For reference, I am running version 3.1.0 on Python 3.10.0 with torch 2.1.1 and PyG 2.4.0. OS is Ubuntu 22.04, and I edit and run the code using the interactive code cell feature on VSCode. GPU is A100.
I am only passingly familiar with Torch and PyG (mostly through using this package). Any help is appreciated. Thanks!
UPDATE:
I think I have figured out why and a way around it, but this may warrant an addition to the source code.
deeprank2/deeprank2/trainer.py
Lines 131 to 184 in 78e2773
| if self.pretrained_model is None: | |
| if self.dataset_train is None: | |
| msg = "No training data specified. Training data is required if there is no pretrained model." | |
| raise ValueError(msg) | |
| if self.neuralnet is None: | |
| msg = "No neural network specified. Specifying a model framework is required if there is no pretrained model." | |
| raise ValueError(msg) | |
| self._init_from_dataset(self.dataset_train) | |
| self.optimizer = None | |
| self.class_weights = class_weights | |
| self.subset = self.dataset_train.subset | |
| self.epoch_saved_model = None | |
| if self.target is None: | |
| msg = "No target set. You need to choose a target (set in the dataset) for training." | |
| raise ValueError(msg) | |
| self._load_model() | |
| # clustering the datasets | |
| if self.clustering_method is not None: | |
| if self.clustering_method in ("mcl", "louvain"): | |
| _log.info("Loading clusters") | |
| self._precluster(self.dataset_train) | |
| if self.dataset_val is not None: | |
| self._precluster(self.dataset_val) | |
| else: | |
| _log.warning("No validation dataset given. Randomly splitting training set in training set and validation set.") | |
| self.dataset_train, self.dataset_val = _divide_dataset(self.dataset_train, splitsize=self.val_size) | |
| if self.dataset_test is not None: | |
| self._precluster(self.dataset_test) | |
| else: | |
| msg = f"Invalid node clustering method: {self.clustering_method}. Please set clustering_method to 'mcl', 'louvain' or None." | |
| raise ValueError(msg) | |
| else: | |
| if self.neuralnet is None: | |
| msg = "No neural network class found. Please add it to complete loading the pretrained model." | |
| raise ValueError(msg) | |
| if self.dataset_test is None: | |
| msg = "No dataset_test found. Please add it to evaluate the pretrained model." | |
| raise ValueError(msg) | |
| if self.dataset_train is not None: | |
| self.dataset_train = None | |
| _log.warning("Pretrained model loaded: dataset_train will be ignored.") | |
| if self.dataset_val is not None: | |
| self.dataset_val = None | |
| _log.warning("Pretrained model loaded: dataset_val will be ignored.") | |
| self._init_from_dataset(self.dataset_test) | |
| self._load_params() | |
| self._load_pretrained_model() |
This code block only computes clusters if not loading a pre-trained model. When loading only a dataset_test with a pre-trained model, the self._precluster() method is not run even if clustering_method is set on the GraphDataset. This behaviour is incompatible with ginet.GINet since the architecture requires community pooling to function.
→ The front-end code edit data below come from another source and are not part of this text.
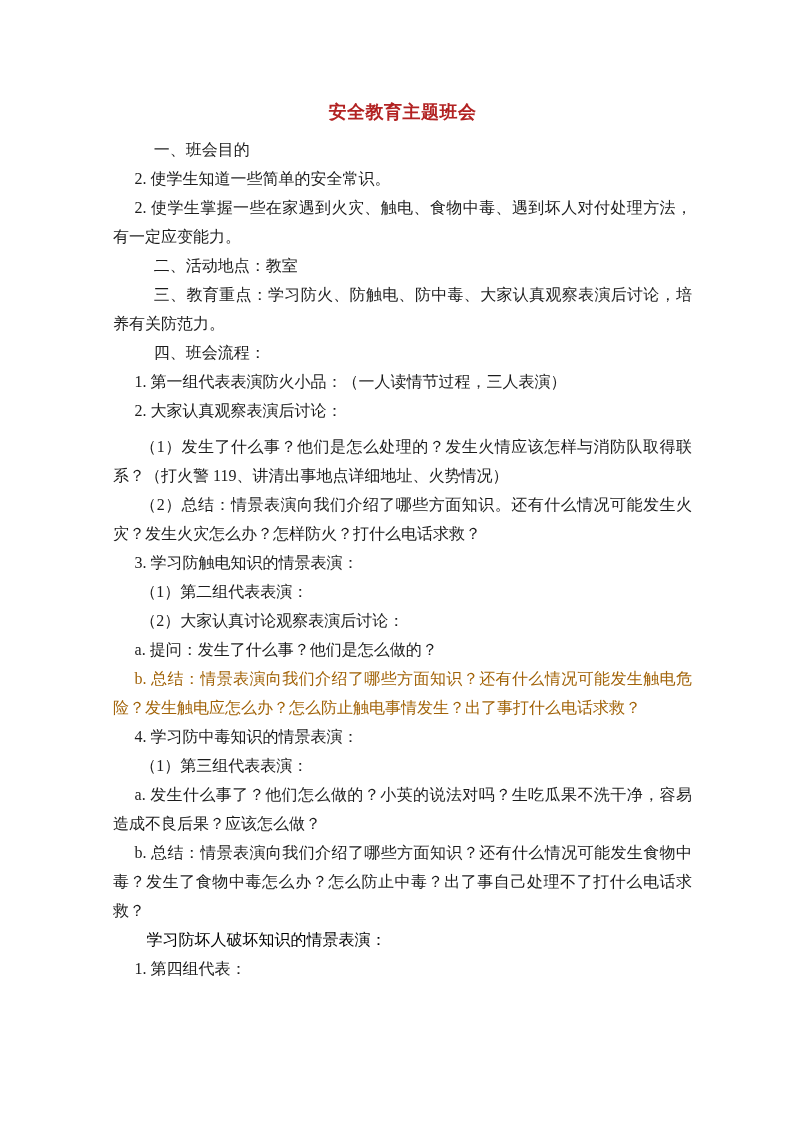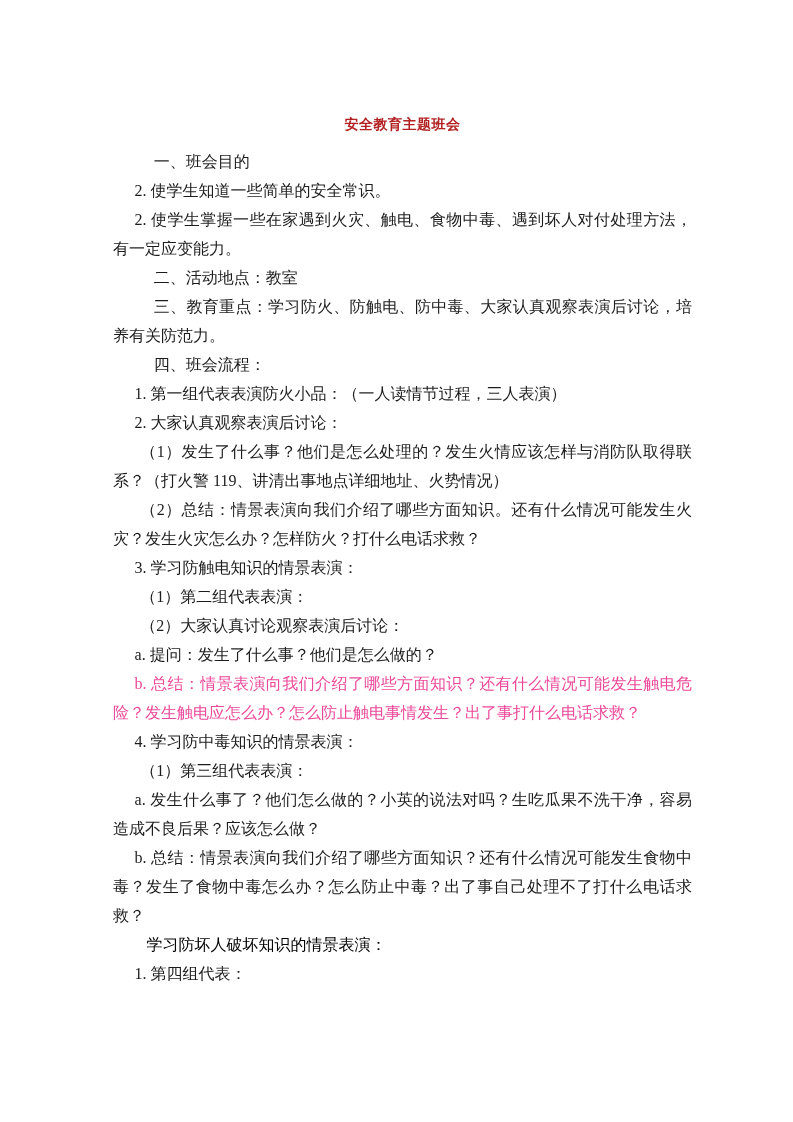--- a/index.html
+++ b/index.html
@@ -22,8 +22,8 @@
     width: 579px;
   }
   .doc-title {
-    margin: 16px 0 9px 0;
-    font-size: 14px;
+    margin: 4px 0 9px 0;
+    font-size: 18px;
     line-height: 27px;
     font-weight: 700;
     text-align: center;

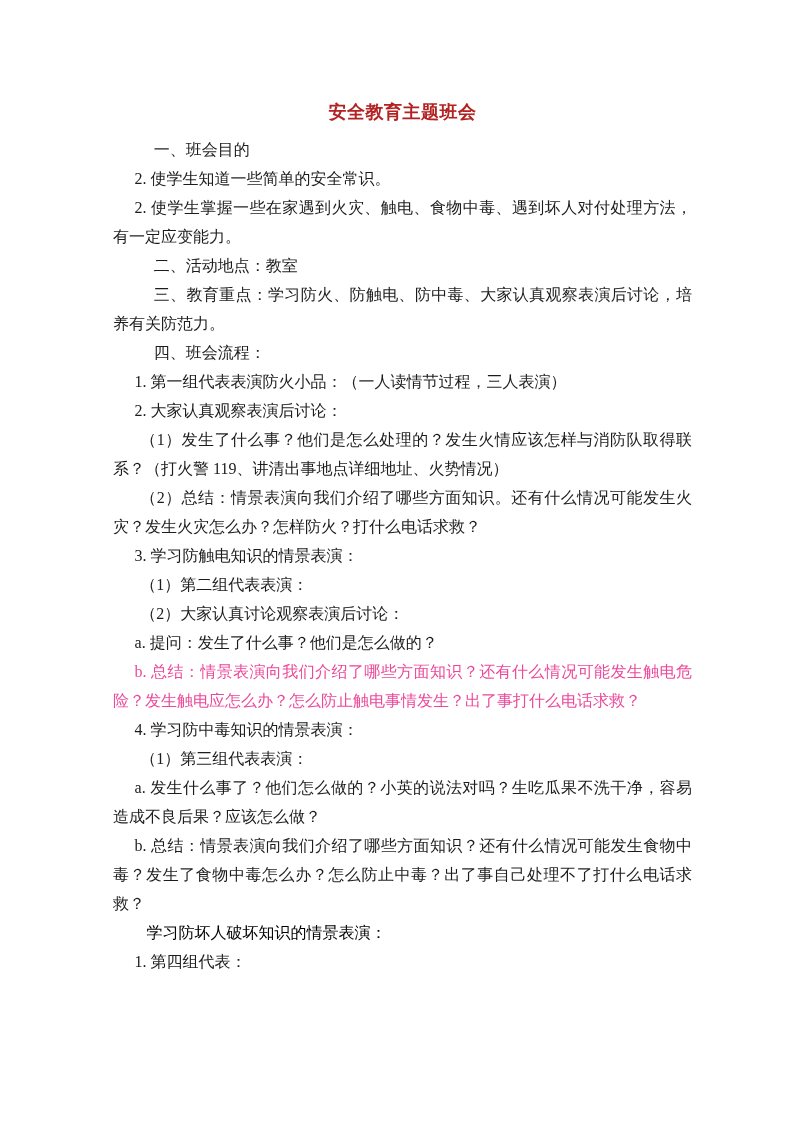--- a/index.html
+++ b/index.html
@@ -60,7 +60,7 @@
         <p class="ind-cn" style="color: rgb(28, 28, 28);">四、班会流程：</p>
         <p class="ind-num" style="color: rgb(28, 28, 28);">1. 第一组代表表演防火小品：（一人读情节过程，三人表演）</p>
         <p class="ind-num" style="color: rgb(28, 28, 28);">2. 大家认真观察表演后讨论：</p>
-        <p class="ind-paren" style="color: rgb(28, 28, 28);">（1）发生了什么事？他们是怎么处理的？发生火情应该怎样与消防队取得联系？（打火警 119、讲清出事地点详细地址、火势情况）</p>
+        <p class="ind-paren" style="color: rgb(28, 28, 28); margin-top: 7px;">（1）发生了什么事？他们是怎么处理的？发生火情应该怎样与消防队取得联系？（打火警 119、讲清出事地点详细地址、火势情况）</p>
         <p class="ind-paren" style="color: rgb(28, 28, 28);">（2）总结：情景表演向我们介绍了哪些方面知识。还有什么情况可能发生火灾？发生火灾怎么办？怎样防火？打什么电话求救？</p>
         <p class="ind-num" style="color: rgb(28, 28, 28);">3. 学习防触电知识的情景表演：</p>
         <p class="ind-paren" style="color: rgb(28, 28, 28);">（1）第二组代表表演：</p>

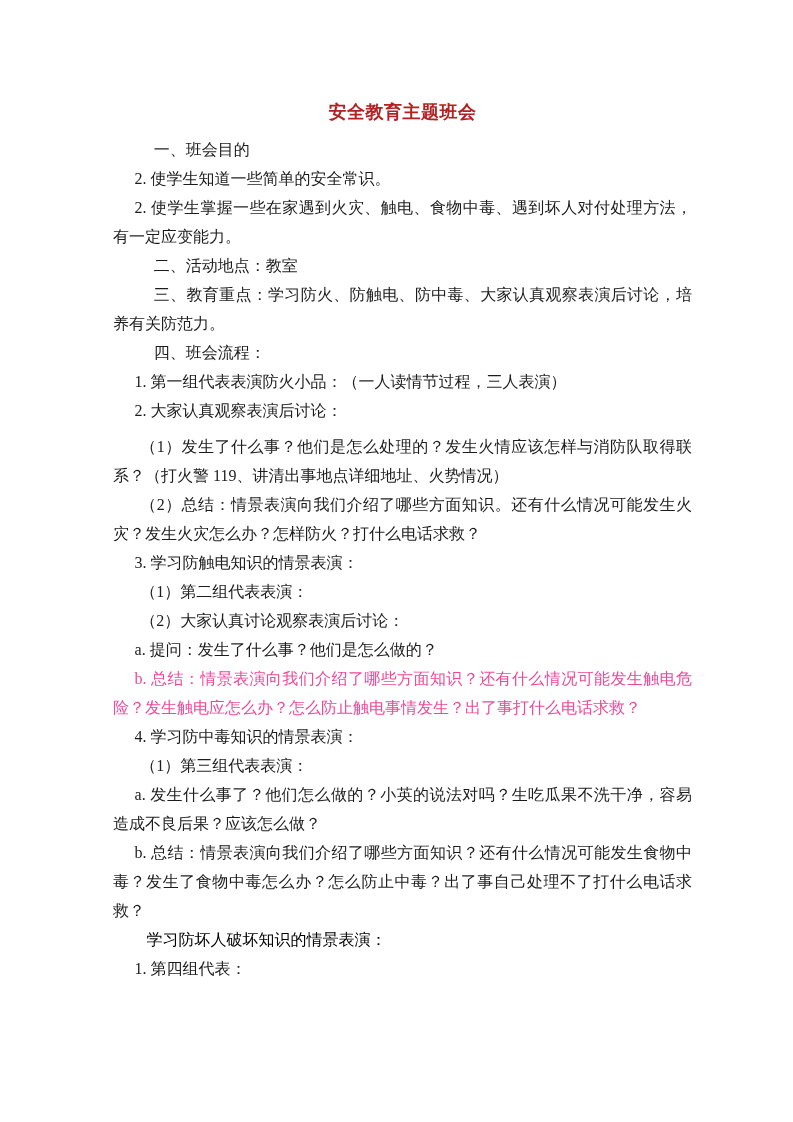--- a/index.html
+++ b/index.html
@@ -66,7 +66,7 @@
         <p class="ind-paren" style="color: rgb(28, 28, 28);">（1）第二组代表表演：</p>
         <p class="ind-paren" style="color: rgb(28, 28, 28);">（2）大家认真讨论观察表演后讨论：</p>
         <p class="ind-num" style="color: rgb(28, 28, 28);">a. 提问：发生了什么事？他们是怎么做的？</p>
-        <p class="ind-num" style="color: #ec4899;">b. 总结：情景表演向我们介绍了哪些方面知识？还有什么情况可能发生触电危险？发生触电应怎么办？怎么防止触电事情发生？出了事打什么电话求救？</p>
+        <p class="ind-num" style="color: #a16207;">b. 总结：情景表演向我们介绍了哪些方面知识？还有什么情况可能发生触电危险？发生触电应怎么办？怎么防止触电事情发生？出了事打什么电话求救？</p>
         <p class="ind-num" style="color: rgb(28, 28, 28);">4. 学习防中毒知识的情景表演：</p>
         <p class="ind-paren" style="color: rgb(28, 28, 28);">（1）第三组代表表演：</p>
         <p class="ind-num" style="color: rgb(28, 28, 28);">a. 发生什么事了？他们怎么做的？小英的说法对吗？生吃瓜果不洗干净，容易造成不良后果？应该怎么做？</p>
For now, adding this line to my code model._precluster(input_data) (reusing the definitions in my code above) forces the Trainer instance to compute clusters on my dataset. This can be added after constructing the Trainer without issue, if I'm not mistaken, since the clustering information is saved to the .hdf5 file.
I may add an issue referencing this behavior as it'd be nice to have this step added to the source code.
Still I'd like confirmation that this is a valid solution and won't introduce any silent bugs, particularly in my classification results.
Thanks